▶ **Problem details**
Copy out each line featuring the string "secret" from the entries beneath.

▶ **Given data**

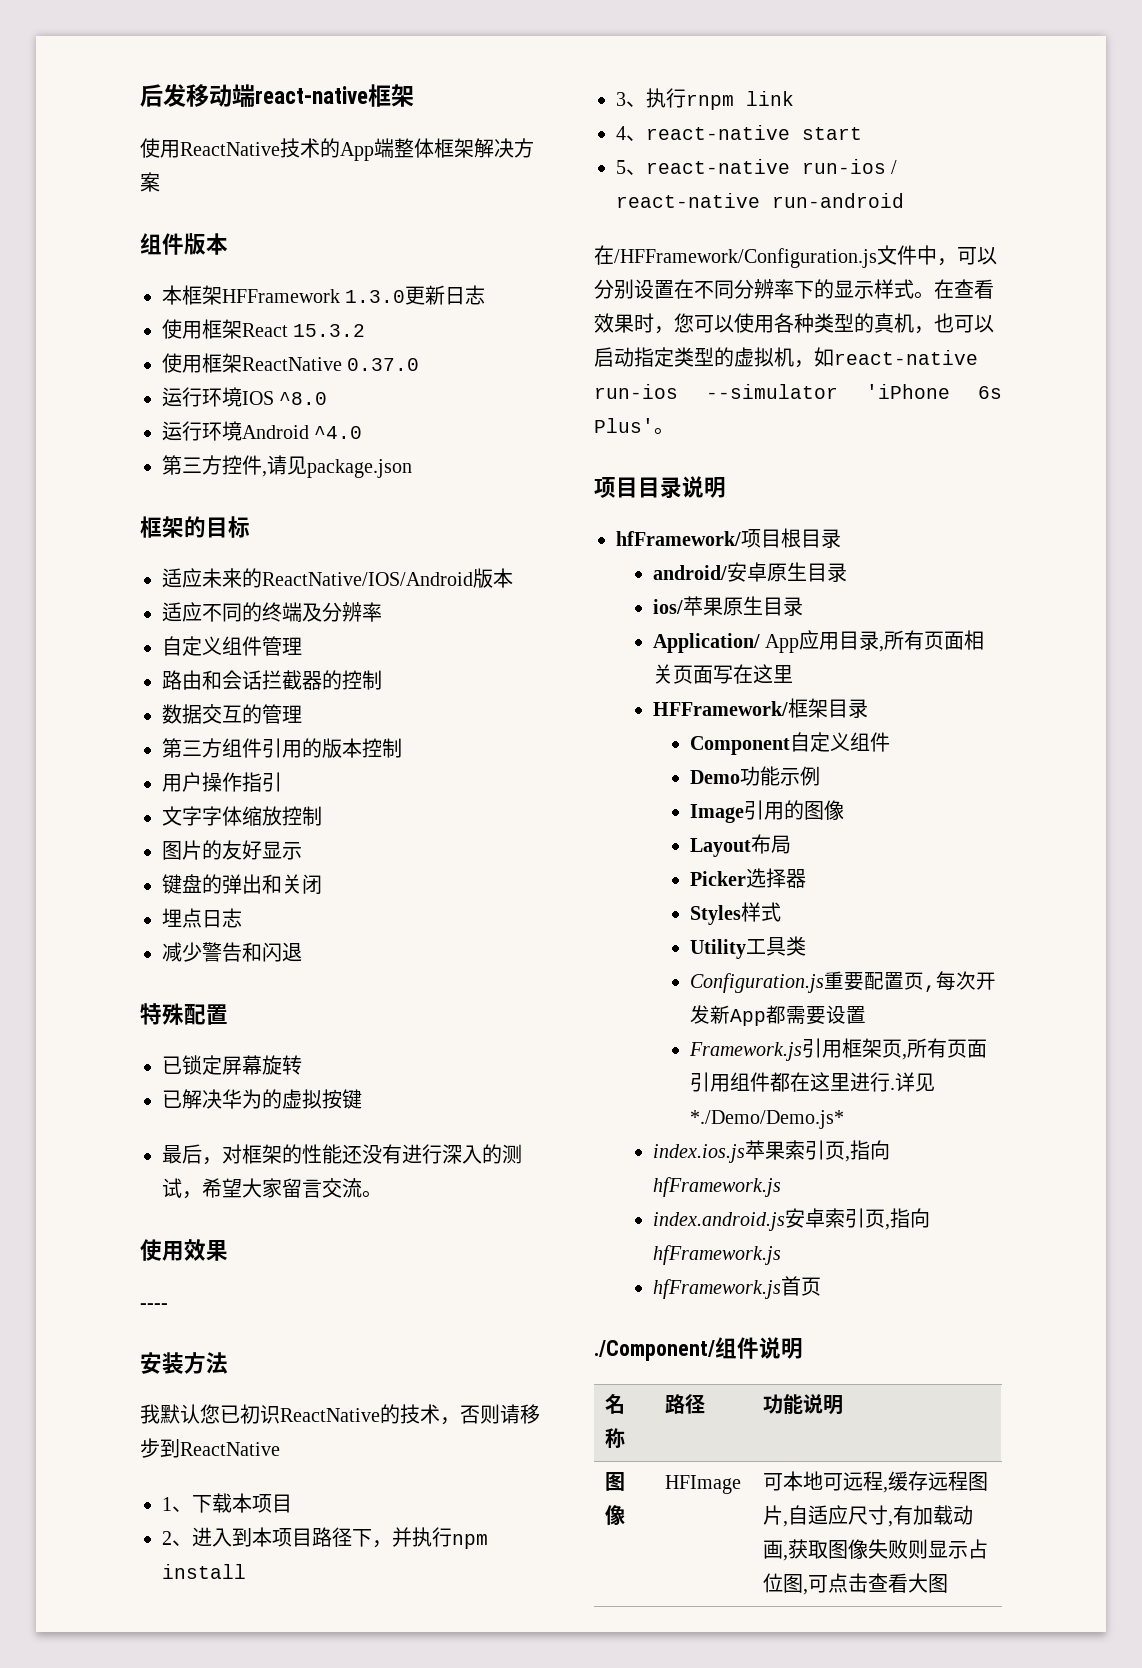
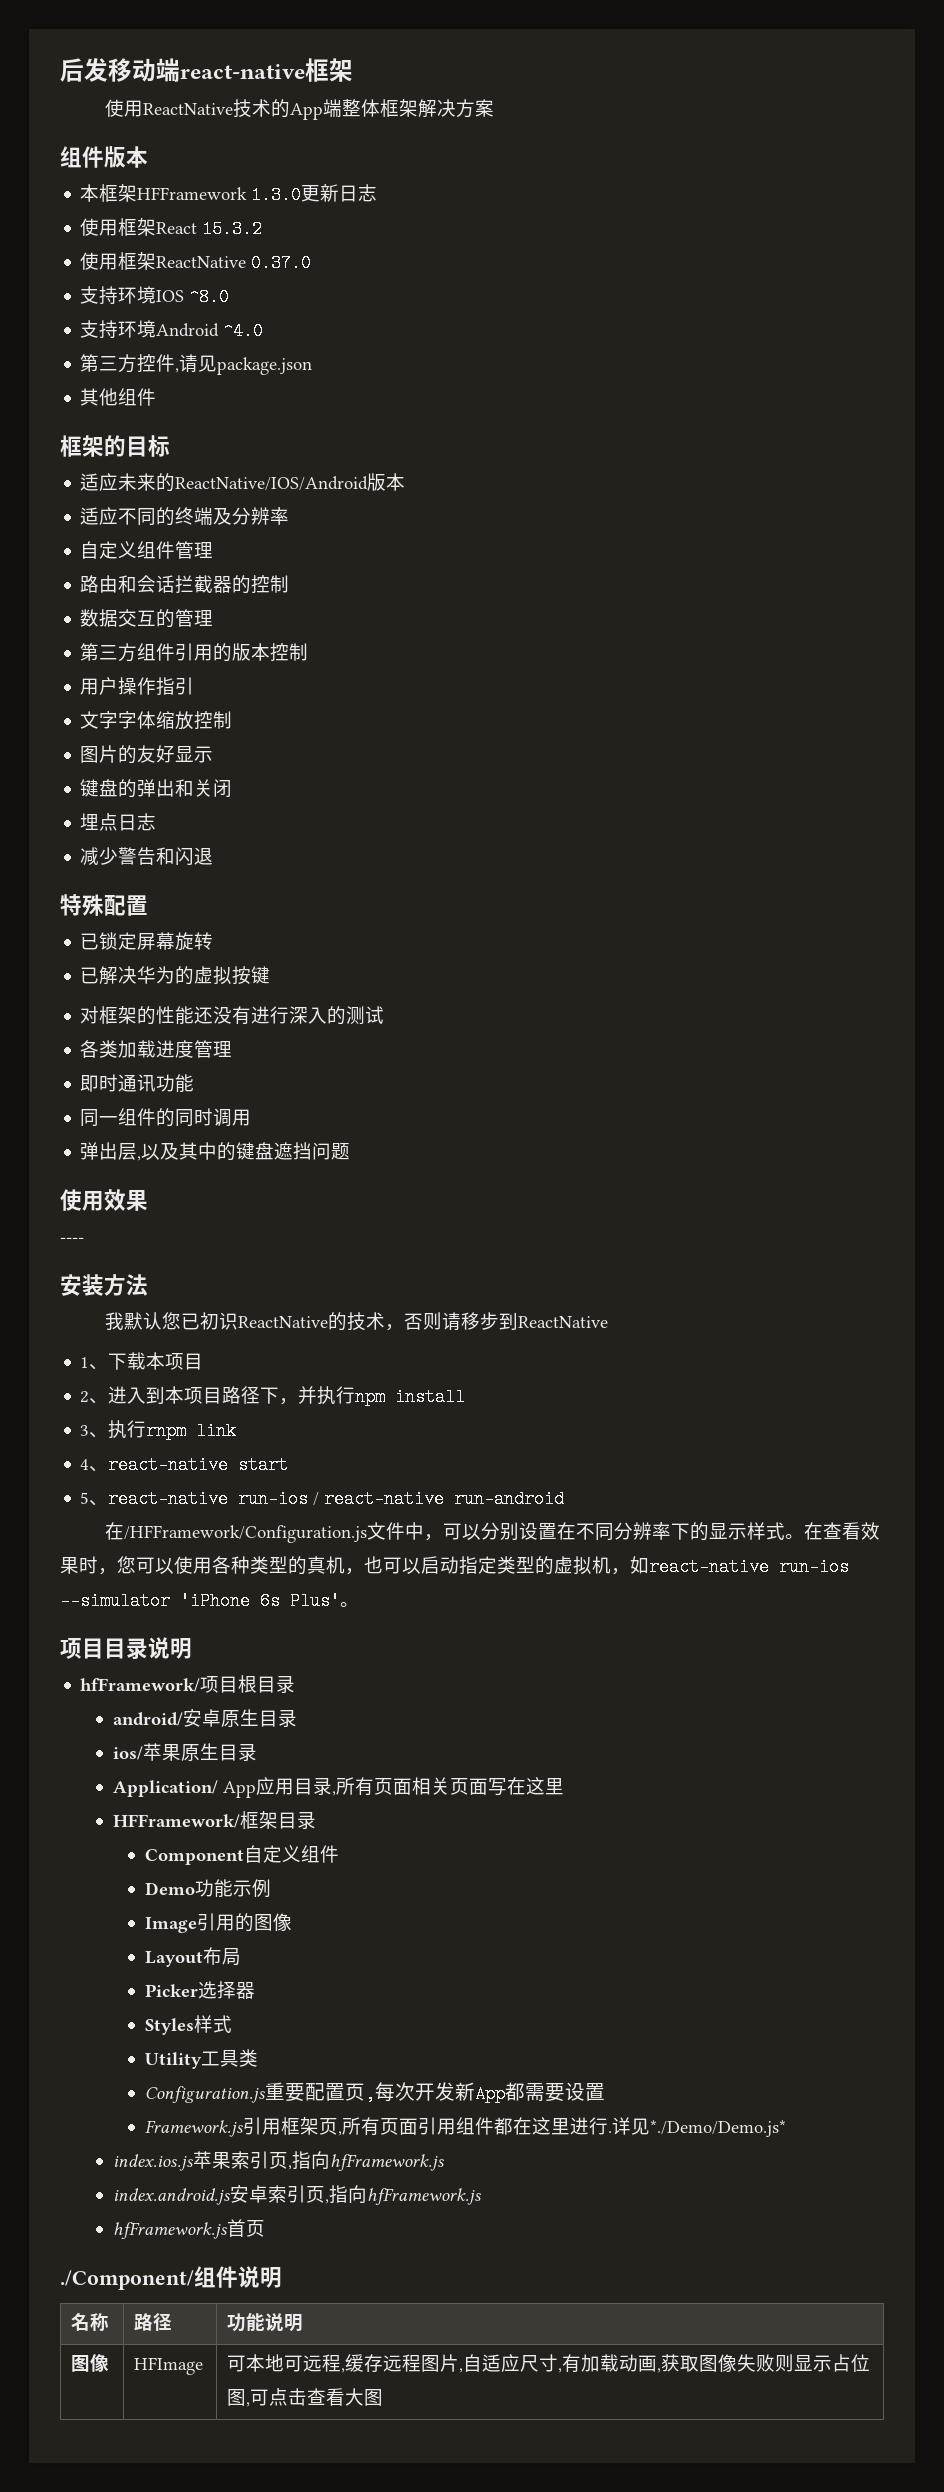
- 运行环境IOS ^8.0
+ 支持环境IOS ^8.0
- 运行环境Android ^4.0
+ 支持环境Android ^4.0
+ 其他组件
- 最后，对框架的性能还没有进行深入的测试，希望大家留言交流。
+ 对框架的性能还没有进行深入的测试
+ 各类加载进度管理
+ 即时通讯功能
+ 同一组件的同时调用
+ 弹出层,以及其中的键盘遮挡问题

* * *

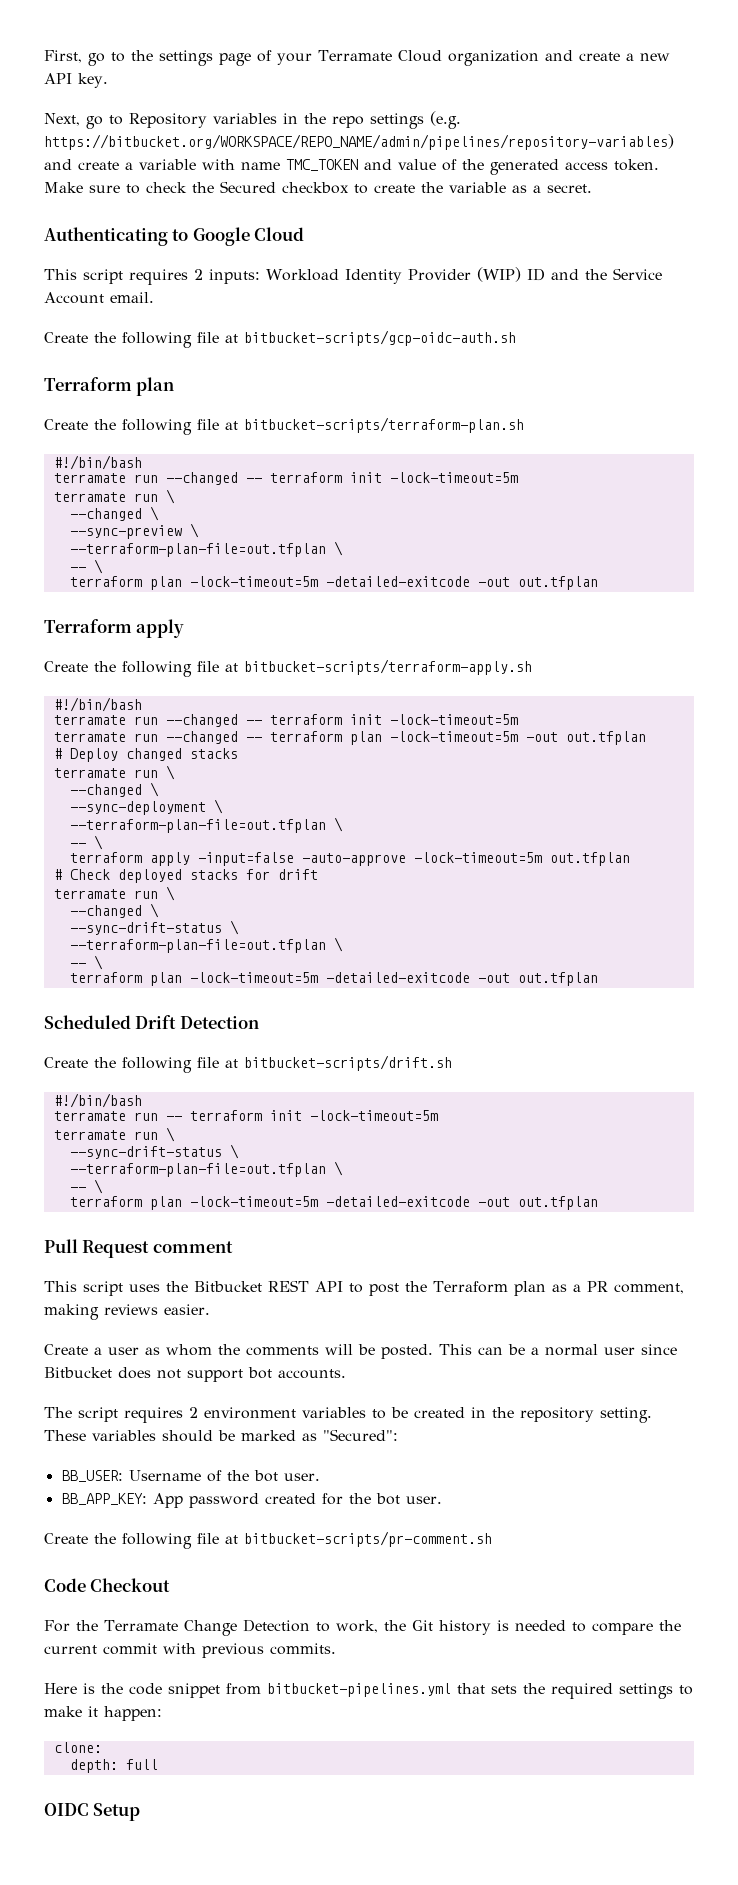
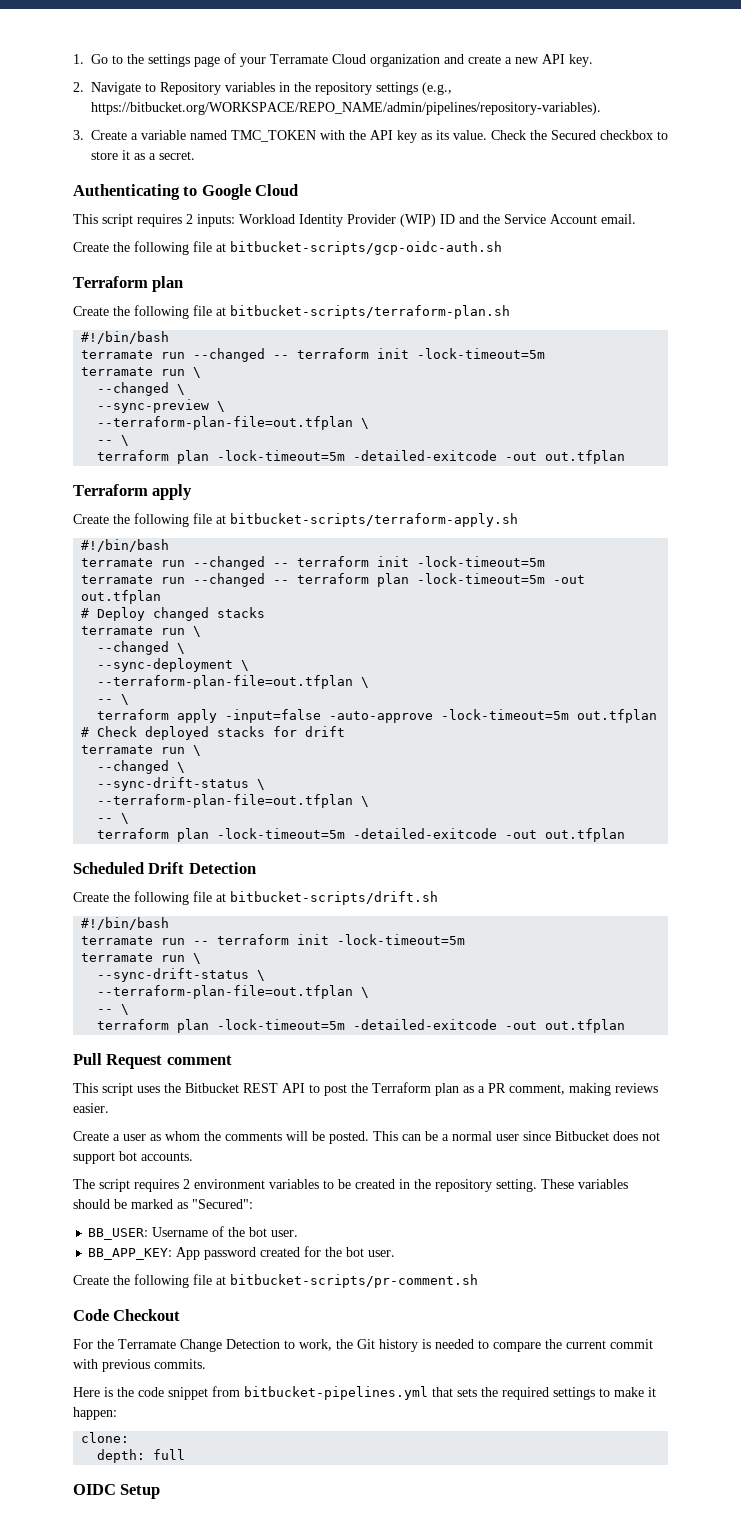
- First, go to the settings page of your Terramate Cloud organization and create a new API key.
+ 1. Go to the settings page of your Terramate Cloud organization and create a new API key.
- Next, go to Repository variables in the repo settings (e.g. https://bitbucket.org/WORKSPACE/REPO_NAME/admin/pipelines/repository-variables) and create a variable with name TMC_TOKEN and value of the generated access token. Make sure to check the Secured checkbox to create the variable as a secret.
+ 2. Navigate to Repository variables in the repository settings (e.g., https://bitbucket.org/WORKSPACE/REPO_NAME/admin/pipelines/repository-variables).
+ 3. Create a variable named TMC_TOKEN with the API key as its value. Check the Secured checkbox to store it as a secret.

▶ **Expected answer**
- Next, go to Repository variables in the repo settings (e.g. https://bitbucket.org/WORKSPACE/REPO_NAME/admin/pipelines/repository-variables) and create a variable with name TMC_TOKEN and value of the generated access token. Make sure to check the Secured checkbox to create the variable as a secret.
+ 3. Create a variable named TMC_TOKEN with the API key as its value. Check the Secured checkbox to store it as a secret.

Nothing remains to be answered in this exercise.